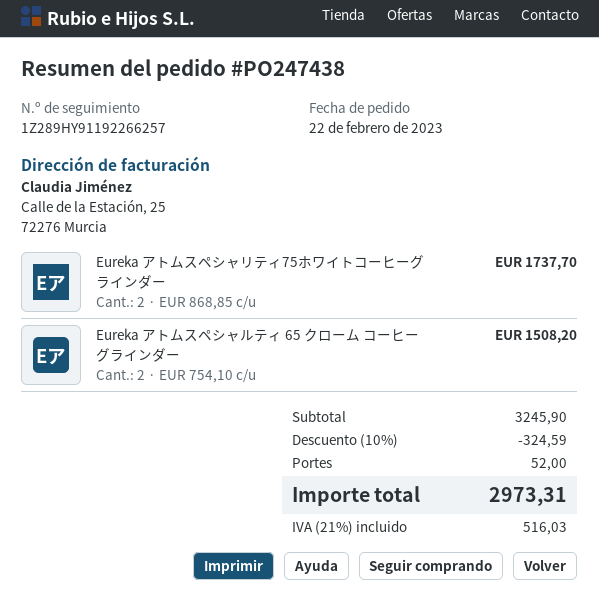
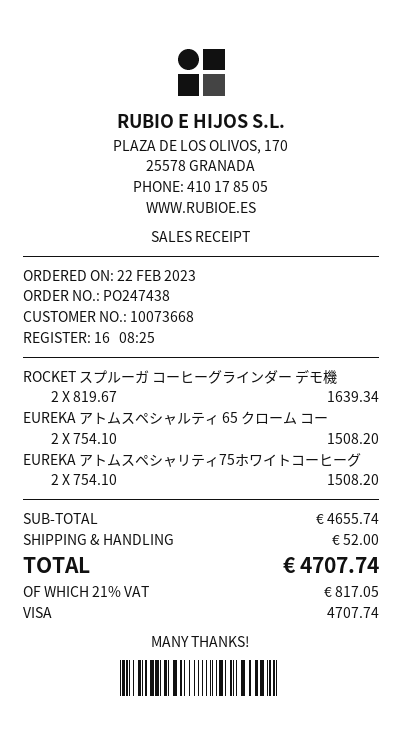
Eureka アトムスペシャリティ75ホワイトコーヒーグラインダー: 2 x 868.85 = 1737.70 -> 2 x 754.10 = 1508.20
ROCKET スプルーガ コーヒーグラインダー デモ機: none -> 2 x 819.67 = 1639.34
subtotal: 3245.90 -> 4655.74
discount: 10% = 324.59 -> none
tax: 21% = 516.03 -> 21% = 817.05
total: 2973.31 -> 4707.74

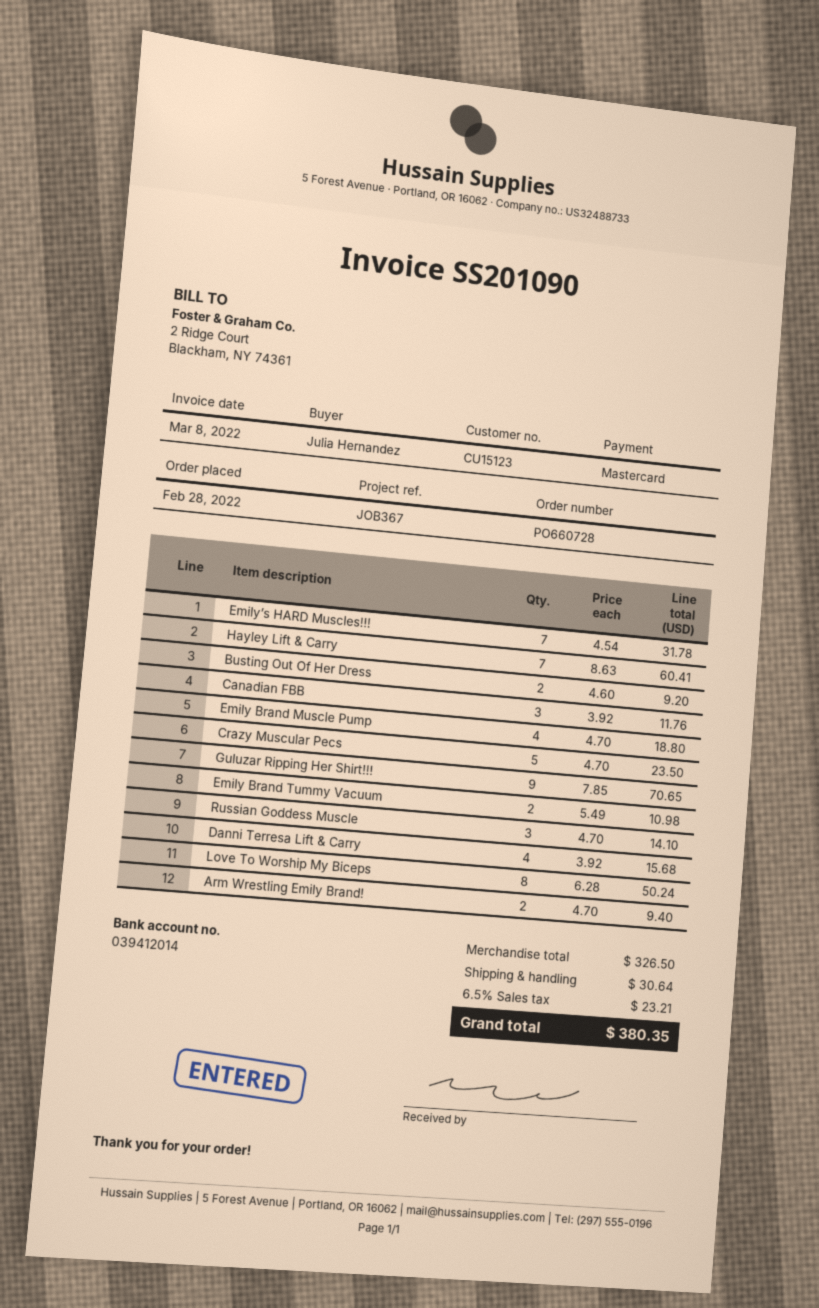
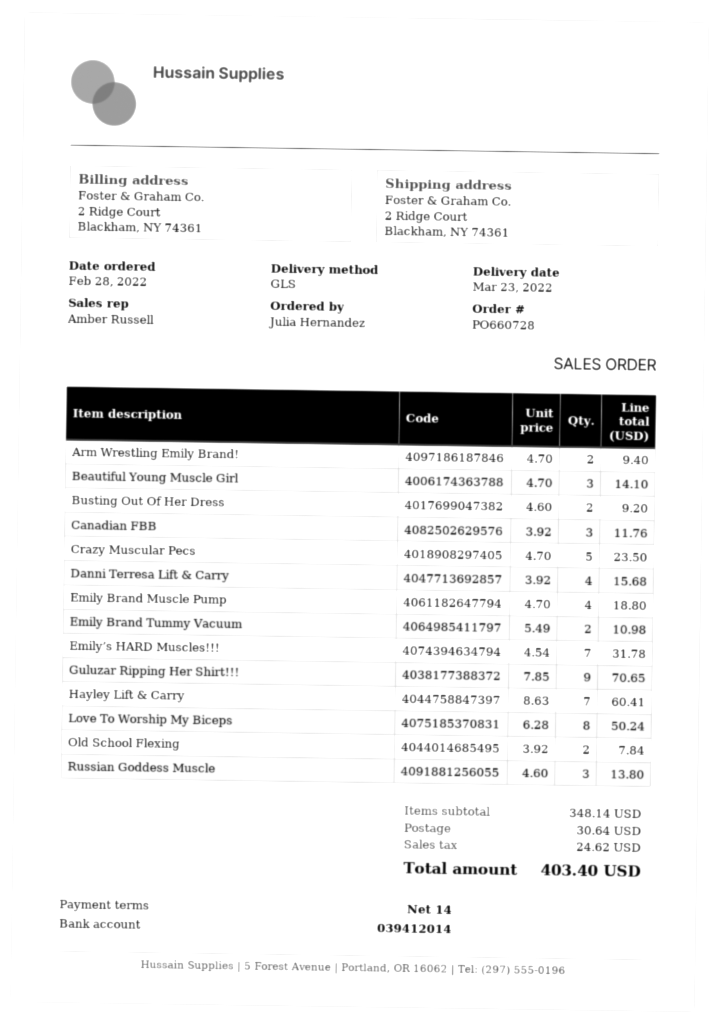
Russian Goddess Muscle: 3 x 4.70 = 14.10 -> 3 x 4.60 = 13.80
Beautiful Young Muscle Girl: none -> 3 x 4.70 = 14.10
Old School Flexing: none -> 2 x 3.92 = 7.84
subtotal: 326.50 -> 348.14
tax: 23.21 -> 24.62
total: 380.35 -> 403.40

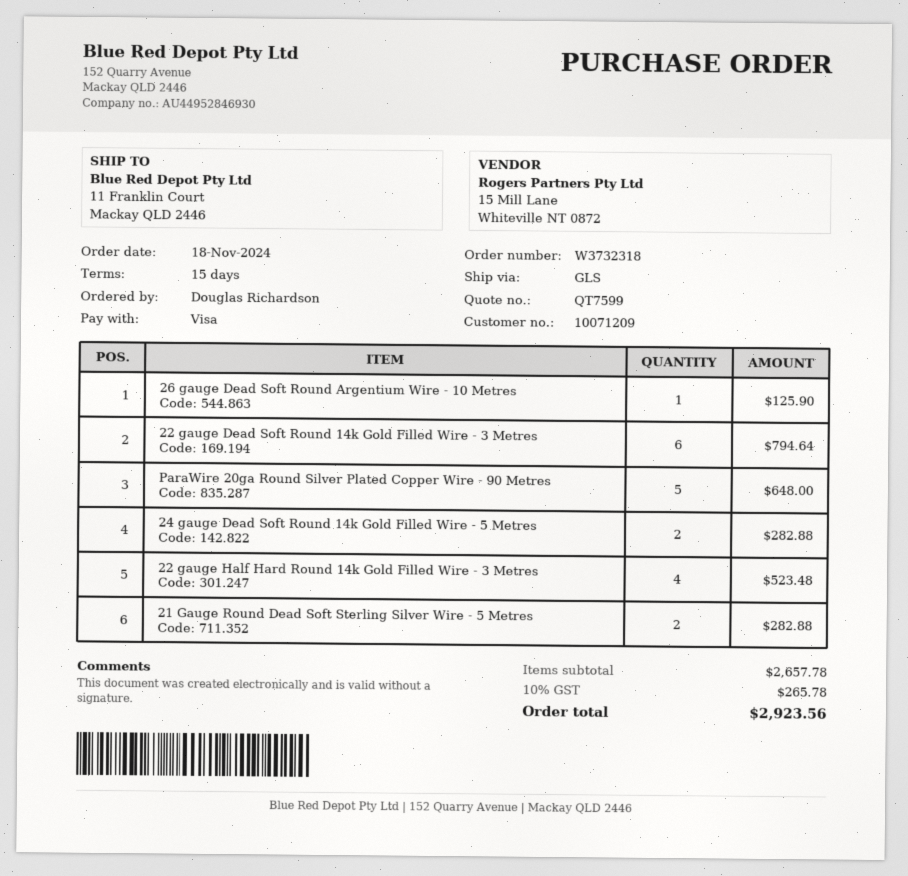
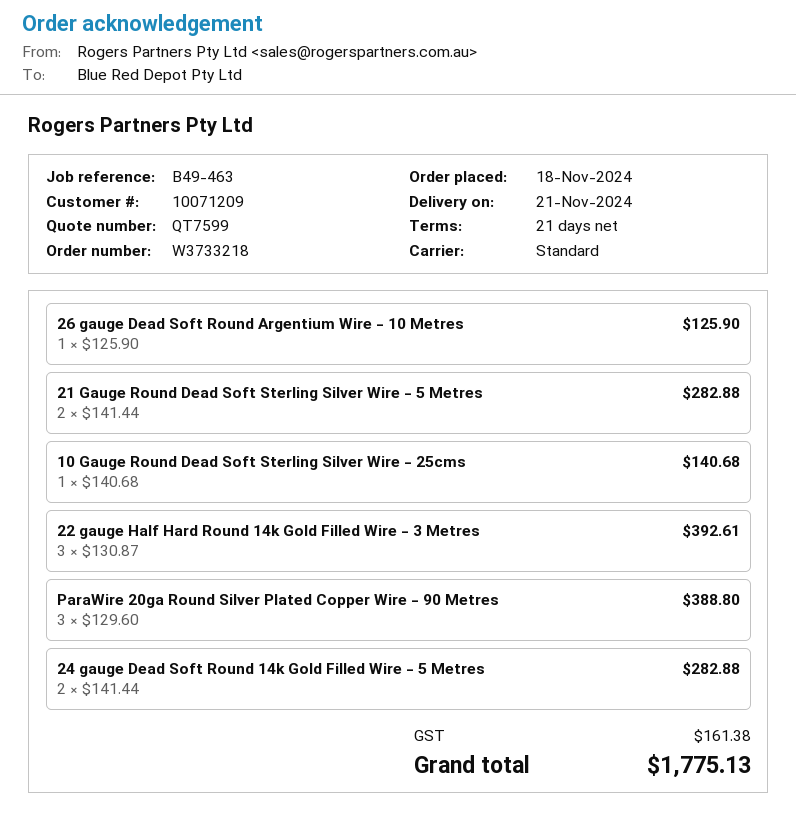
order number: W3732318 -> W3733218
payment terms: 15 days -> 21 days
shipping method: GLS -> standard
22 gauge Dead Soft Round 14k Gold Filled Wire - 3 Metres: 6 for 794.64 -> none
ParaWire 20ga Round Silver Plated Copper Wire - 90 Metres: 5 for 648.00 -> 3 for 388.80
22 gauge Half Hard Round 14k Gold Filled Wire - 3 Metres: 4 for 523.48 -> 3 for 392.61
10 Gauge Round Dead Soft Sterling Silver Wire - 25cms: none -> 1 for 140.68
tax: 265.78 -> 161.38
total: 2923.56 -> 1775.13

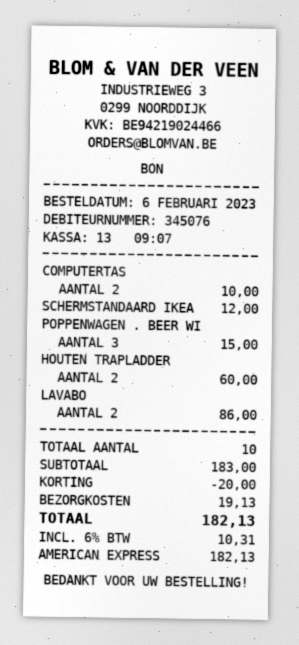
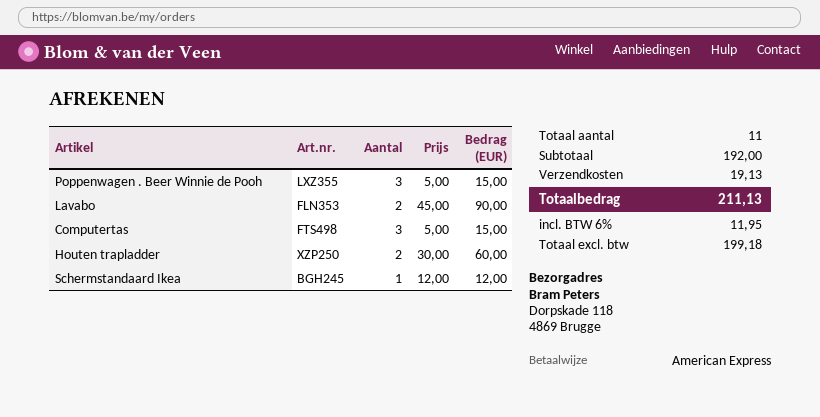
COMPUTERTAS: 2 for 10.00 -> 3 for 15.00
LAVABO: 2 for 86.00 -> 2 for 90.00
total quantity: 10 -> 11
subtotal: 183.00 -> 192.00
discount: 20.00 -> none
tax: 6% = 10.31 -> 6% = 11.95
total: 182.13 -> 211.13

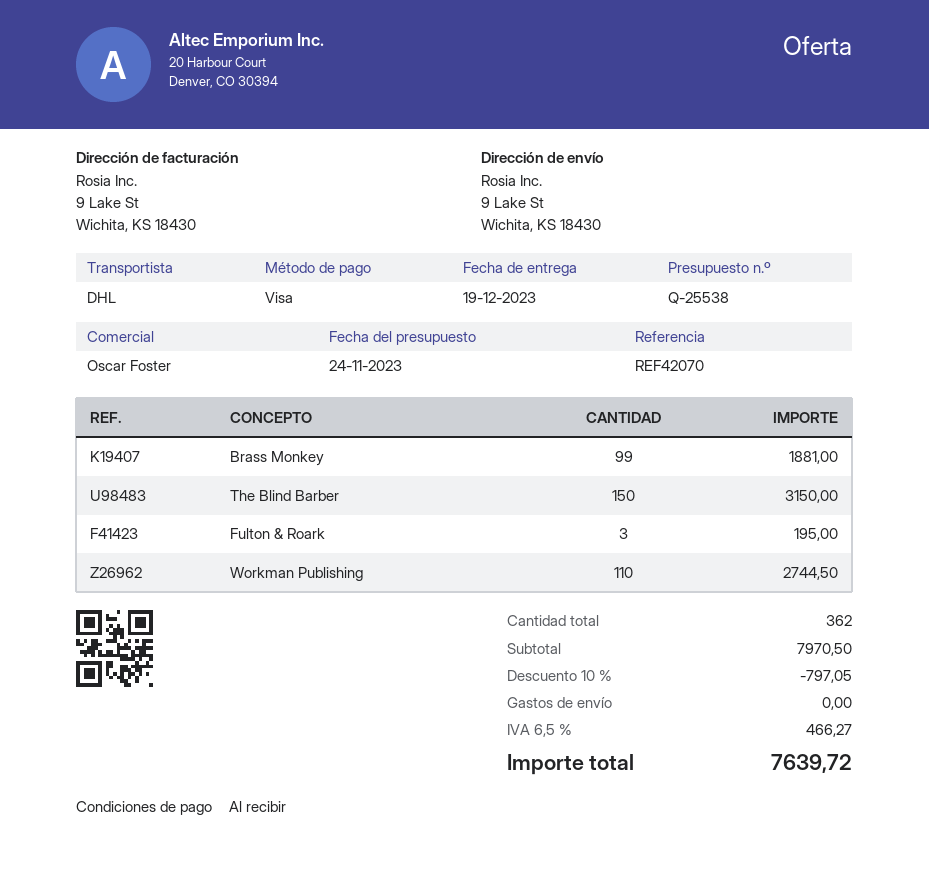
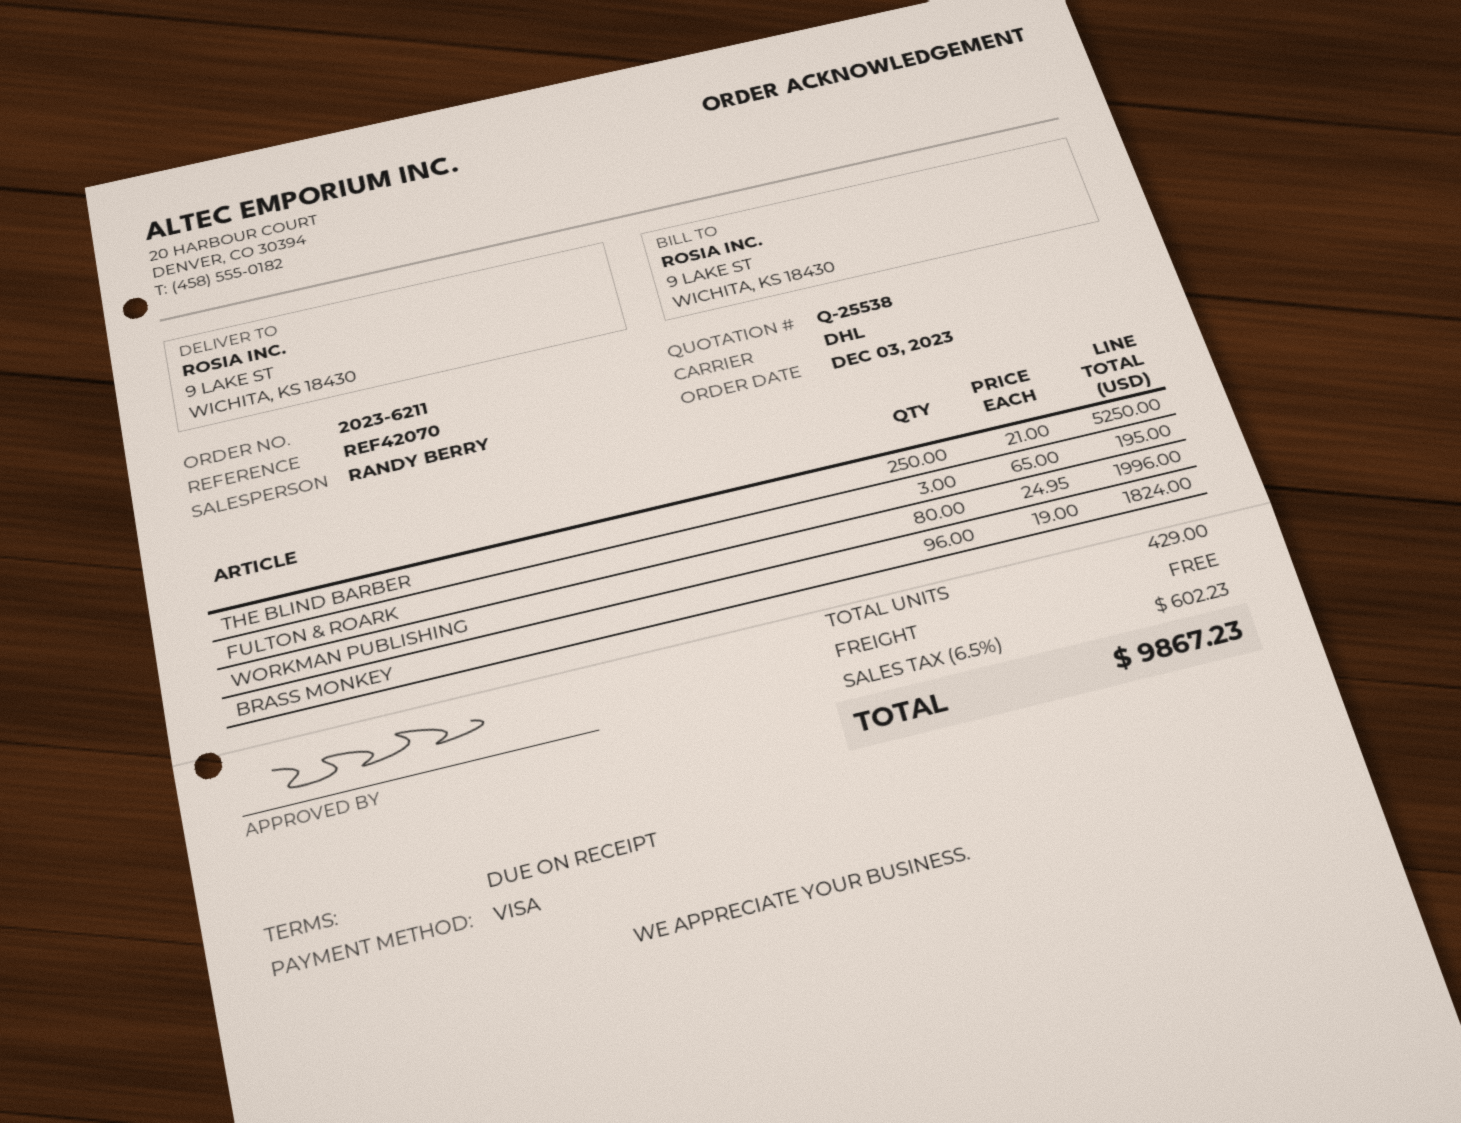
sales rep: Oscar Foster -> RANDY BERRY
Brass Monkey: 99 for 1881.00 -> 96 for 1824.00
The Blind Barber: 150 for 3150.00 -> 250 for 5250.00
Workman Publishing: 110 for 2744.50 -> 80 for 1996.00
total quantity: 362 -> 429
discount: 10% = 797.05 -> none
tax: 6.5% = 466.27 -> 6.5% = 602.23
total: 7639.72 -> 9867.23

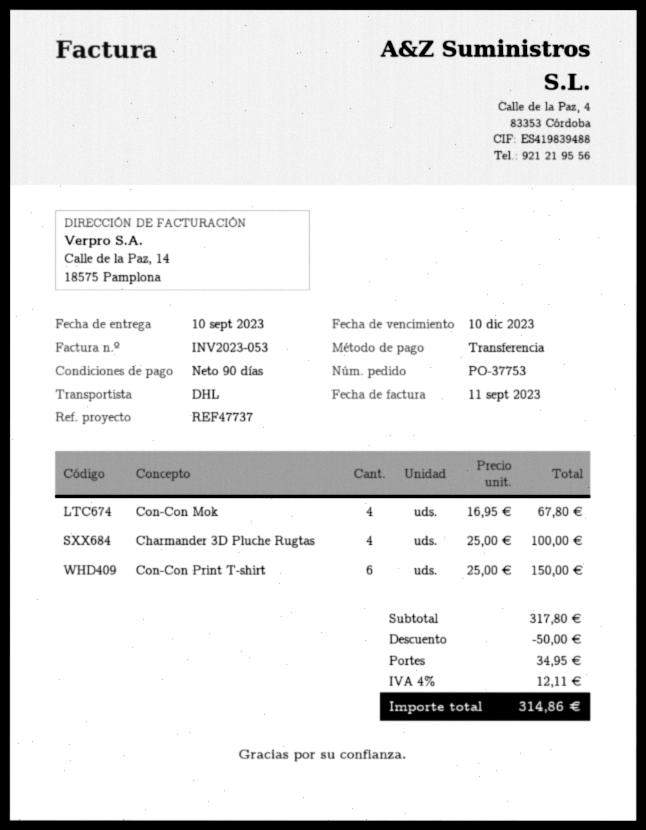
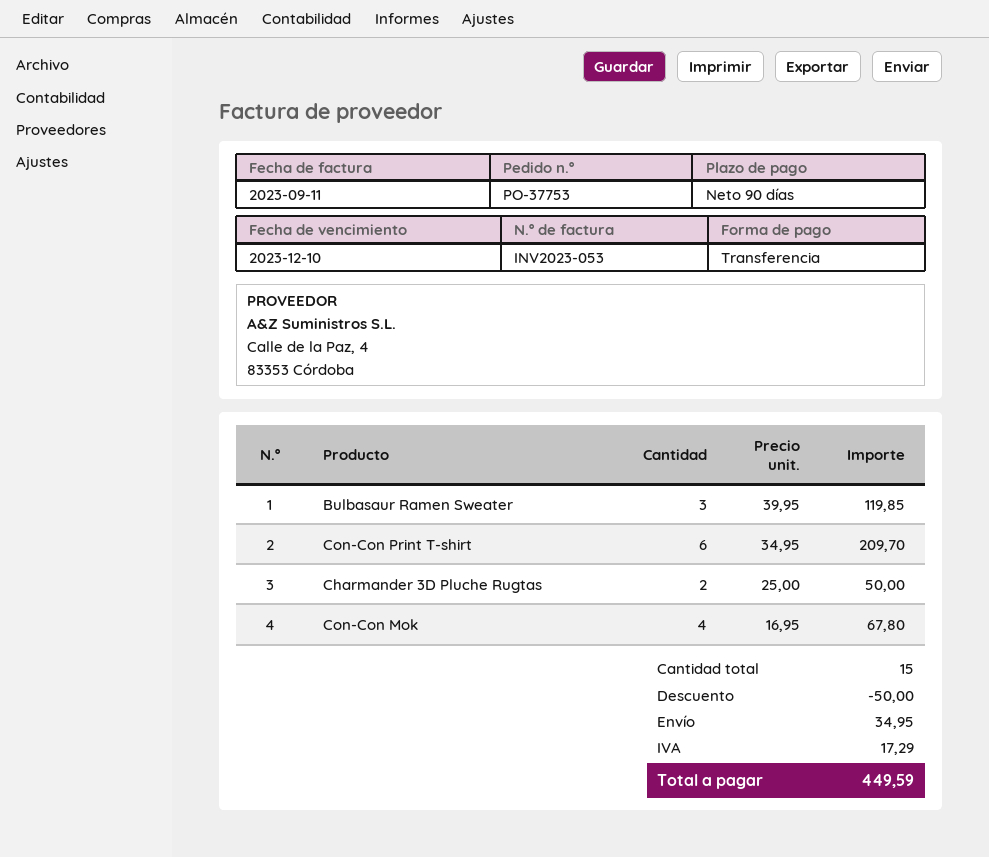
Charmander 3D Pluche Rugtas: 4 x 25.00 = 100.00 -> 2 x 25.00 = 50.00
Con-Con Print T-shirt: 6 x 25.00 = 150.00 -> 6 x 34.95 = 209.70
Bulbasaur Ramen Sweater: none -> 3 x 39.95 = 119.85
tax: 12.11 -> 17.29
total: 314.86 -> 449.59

┄┄┄┄┄┄┄┄┄┄

● **Task objective**: The whole listing is to be duplicated verbatim, apart from its images.

● **Answer space**:
Eureka アトムスペシャリティ75ホワイトコーヒーグラインダー: 2 x 868.85 = 1737.70 -> 2 x 754.10 = 1508.20
ROCKET スプルーガ コーヒーグラインダー デモ機: none -> 2 x 819.67 = 1639.34
subtotal: 3245.90 -> 4655.74
discount: 10% = 324.59 -> none
tax: 21% = 516.03 -> 21% = 817.05
total: 2973.31 -> 4707.74

Russian Goddess Muscle: 3 x 4.70 = 14.10 -> 3 x 4.60 = 13.80
Beautiful Young Muscle Girl: none -> 3 x 4.70 = 14.10
Old School Flexing: none -> 2 x 3.92 = 7.84
subtotal: 326.50 -> 348.14
tax: 23.21 -> 24.62
total: 380.35 -> 403.40

order number: W3732318 -> W3733218
payment terms: 15 days -> 21 days
shipping method: GLS -> standard
22 gauge Dead Soft Round 14k Gold Filled Wire - 3 Metres: 6 for 794.64 -> none
ParaWire 20ga Round Silver Plated Copper Wire - 90 Metres: 5 for 648.00 -> 3 for 388.80
22 gauge Half Hard Round 14k Gold Filled Wire - 3 Metres: 4 for 523.48 -> 3 for 392.61
10 Gauge Round Dead Soft Sterling Silver Wire - 25cms: none -> 1 for 140.68
tax: 265.78 -> 161.38
total: 2923.56 -> 1775.13

COMPUTERTAS: 2 for 10.00 -> 3 for 15.00
LAVABO: 2 for 86.00 -> 2 for 90.00
total quantity: 10 -> 11
subtotal: 183.00 -> 192.00
discount: 20.00 -> none
tax: 6% = 10.31 -> 6% = 11.95
total: 182.13 -> 211.13

sales rep: Oscar Foster -> RANDY BERRY
Brass Monkey: 99 for 1881.00 -> 96 for 1824.00
The Blind Barber: 150 for 3150.00 -> 250 for 5250.00
Workman Publishing: 110 for 2744.50 -> 80 for 1996.00
total quantity: 362 -> 429
discount: 10% = 797.05 -> none
tax: 6.5% = 466.27 -> 6.5% = 602.23
total: 7639.72 -> 9867.23

Charmander 3D Pluche Rugtas: 4 x 25.00 = 100.00 -> 2 x 25.00 = 50.00
Con-Con Print T-shirt: 6 x 25.00 = 150.00 -> 6 x 34.95 = 209.70
Bulbasaur Ramen Sweater: none -> 3 x 39.95 = 119.85
tax: 12.11 -> 17.29
total: 314.86 -> 449.59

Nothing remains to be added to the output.